Affrontare un problema tralasciando i dati oggettivi può portare a soluzioni sbagliate, una fra le ragioni per cui, da bambini, mentre muovevamo i primi passi incerti nell’oscuro mondo della matematica, la maestra non faceva sconti sulla procedura: lettura dei dati, analisi dei dati, svolgimento, soluzione.

Dati di cui, oggi, nello sventolio di bandiere del venerdì di vacanza “impegnata” degli studenti che cambieranno il mondo, non c’è traccia. Così come, nel pubblico dibattito, si preferiscono claim acchiappalike e frasi ad effetto a un passo dal precipizio cosmico.

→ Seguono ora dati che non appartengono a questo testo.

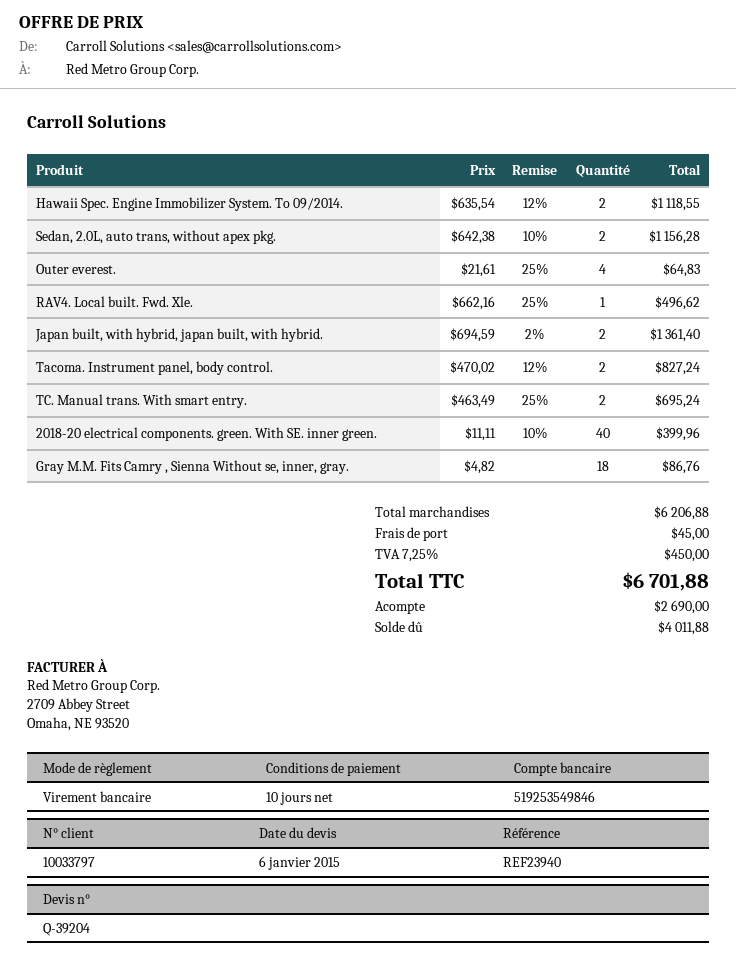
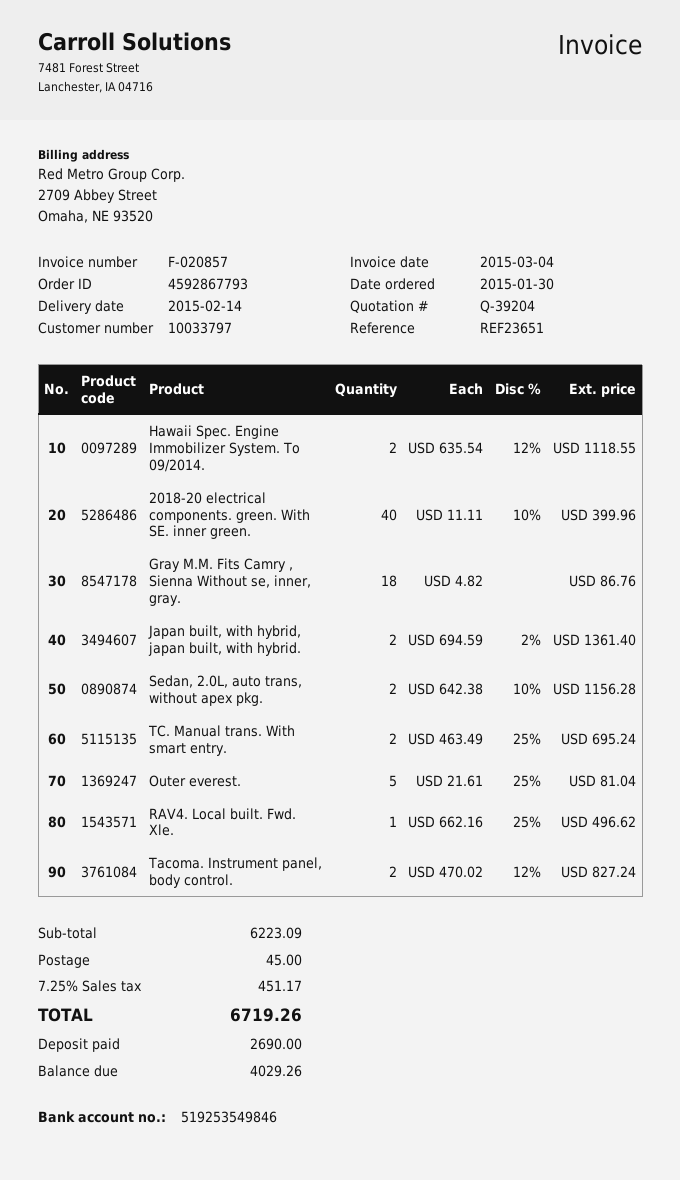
reference: REF23940 -> REF23651
Outer everest.: 4 x 21.61 - 25% = 64.83 -> 5 x 21.61 - 25% = 81.04
subtotal: 6206.88 -> 6223.09
tax: 7.25% = 450.00 -> 7.25% = 451.17
total: 6701.88 -> 6719.26
balance: 4011.88 -> 4029.26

Ecco, si guarda la fine, un teorico risultato. Certo, molto cool ma poco fondato sul processo e sulle azioni concrete per tracciare una road-map credibile; perché, come abbiamo scritto la scorsa volta, le rivoluzioni –quelle che durano, quelle vere – non si fanno per decreto, al contrario, incontrano un “principio di convenienza” tra domanda e offerta: si fanno piacere praticamente più che teoricamente.

Il tema del “green” guarda molto la fine e poco il percorso, correndo il rischio di giudicare l’acqua che beviamo dalla qualità del rubinetto installato piuttosto che dalla purezza della sorgente o dallo stato della condotta di distribuzione.

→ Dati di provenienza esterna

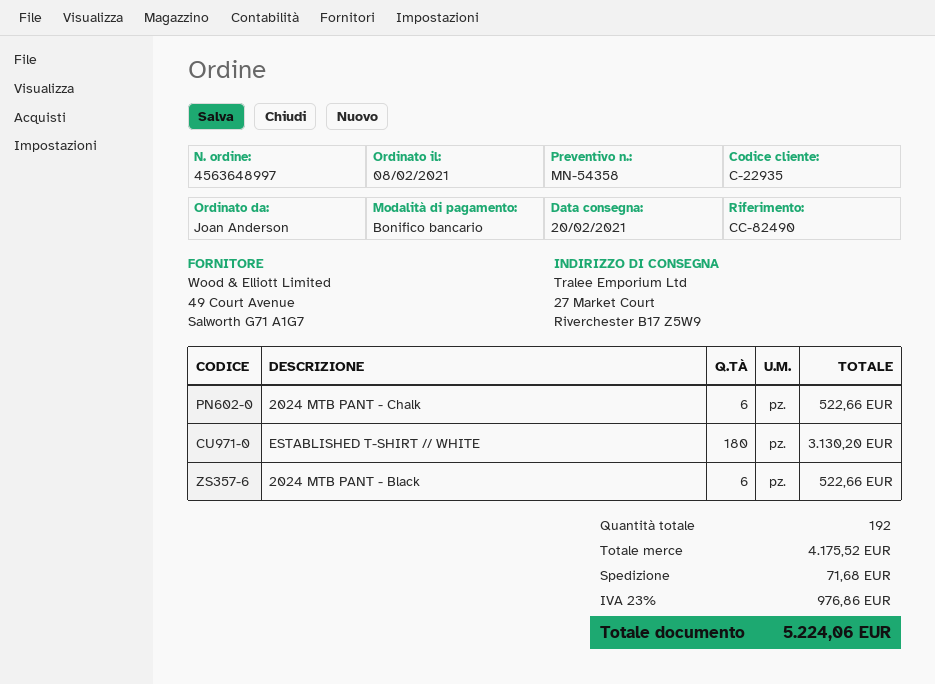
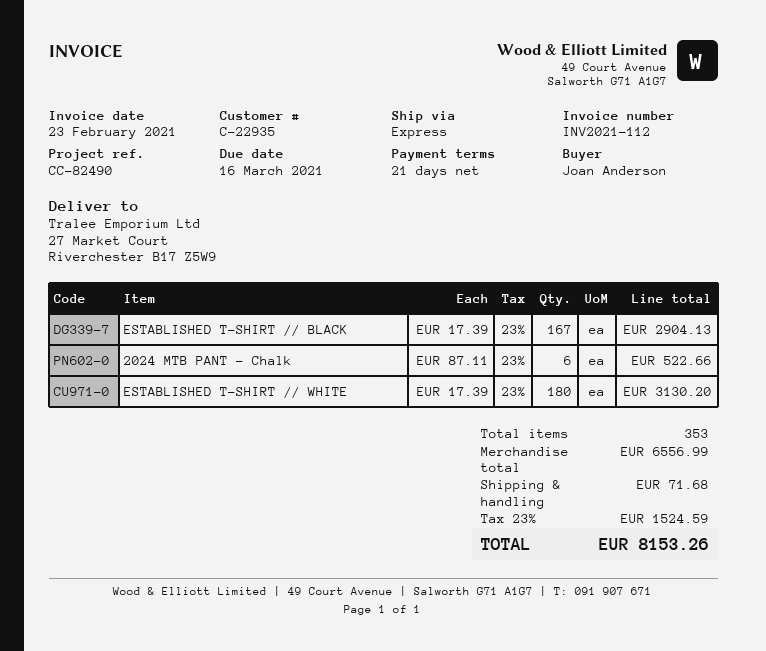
2024 MTB PANT - Black: 6 for 522.66 -> none
ESTABLISHED T-SHIRT // BLACK: none -> 167 for 2904.13
total quantity: 192 -> 353
subtotal: 4175.52 -> 6556.99
tax: 23% = 976.86 -> 23% = 1524.59
total: 5224.06 -> 8153.26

Parlando di elettrificazione, guardiamo all’ultimo utilizzo prima che a come si produca l’energia. Un esempio?

La tabella sotto riportata (Fonte: Terna) ci racconta come sia mutata la produzione di energia elettrica da fonti rinnovabili dal 2013 a oggi.

Come è cambiata? Per nulla.

Nonostante le grancasse – gli investimenti, i fiumi di incentivi, i prelievi forzosi dalle bollette di tutti gli italiani, le conferenze stampa, i post e i venerdì del filone – negli ultimi otto anni leggiamo in sequenza dal 2013: 112, 121, 109, 108, 103, 114, 116, 117 mila GWh generati da fonti rinnovabili in Italia.

Un’oscillazione stabile e perfettamente compatibile con la variazione di giornate di sole, vento e piogge.

Il consumo nazionale di energia elettrica, tuttavia, è mediamente di 300.000 GWh, di cui il 10% è il saldo medio stabilmente importato dall’estero.

  1. Se dovessimo aumentare di molto il fabbisogno di energia elettrico e farlo rapidamente, come si penserebbe di produrre questo surplus?
  2. Da fonti rinnovabili o bruciando combustibili fossili?
  3. Quanti anni e investimenti servirebbero per coprire un gap al momento incolmabile, con quali tecnologie?
  4. Che siano da riconsiderare gli esiti del referendum sul nucleare?

I fatti e i prezzi di questi giorni iniziano a raccontare la storia vera, ad aprire il sipario su uno spettacolo che sta per iniziare nel quale, purtroppo, resteremo a guardare (e a subire) impotenti, vittime di noi stessi e della nostra leggerezza nel costruire una strategia energetica sostenibile e, prima ancora, credibile.